▶ **Work to complete**: Return only the number of lines in the records below where the string "align" shows up.

▶ **Given data**:

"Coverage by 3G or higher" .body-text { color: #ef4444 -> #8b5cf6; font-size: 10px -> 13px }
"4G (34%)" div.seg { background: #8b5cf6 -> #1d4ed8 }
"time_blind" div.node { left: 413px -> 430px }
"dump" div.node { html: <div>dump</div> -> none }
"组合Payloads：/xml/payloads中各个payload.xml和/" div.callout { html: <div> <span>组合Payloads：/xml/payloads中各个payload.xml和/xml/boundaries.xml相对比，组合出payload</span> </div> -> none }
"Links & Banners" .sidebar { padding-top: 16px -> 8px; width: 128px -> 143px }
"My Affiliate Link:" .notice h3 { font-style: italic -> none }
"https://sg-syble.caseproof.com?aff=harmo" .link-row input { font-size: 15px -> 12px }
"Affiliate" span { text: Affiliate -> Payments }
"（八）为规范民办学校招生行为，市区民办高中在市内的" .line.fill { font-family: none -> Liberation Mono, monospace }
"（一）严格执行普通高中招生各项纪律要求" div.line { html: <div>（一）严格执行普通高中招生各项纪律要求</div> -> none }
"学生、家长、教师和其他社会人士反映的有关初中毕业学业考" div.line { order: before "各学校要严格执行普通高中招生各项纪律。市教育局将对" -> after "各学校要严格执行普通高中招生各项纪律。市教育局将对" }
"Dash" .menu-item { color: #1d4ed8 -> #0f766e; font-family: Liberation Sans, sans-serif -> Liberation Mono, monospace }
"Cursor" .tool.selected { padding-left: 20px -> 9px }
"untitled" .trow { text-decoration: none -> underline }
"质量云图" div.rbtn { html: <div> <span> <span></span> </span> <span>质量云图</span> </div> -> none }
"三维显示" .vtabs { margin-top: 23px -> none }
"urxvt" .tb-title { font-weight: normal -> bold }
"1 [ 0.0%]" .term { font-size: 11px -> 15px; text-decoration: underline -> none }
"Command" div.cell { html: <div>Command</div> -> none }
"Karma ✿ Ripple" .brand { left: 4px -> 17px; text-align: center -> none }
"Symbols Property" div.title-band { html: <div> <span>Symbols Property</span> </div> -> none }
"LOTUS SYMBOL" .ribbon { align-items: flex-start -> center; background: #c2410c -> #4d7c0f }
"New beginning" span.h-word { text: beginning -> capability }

▶ **Finished task**: 2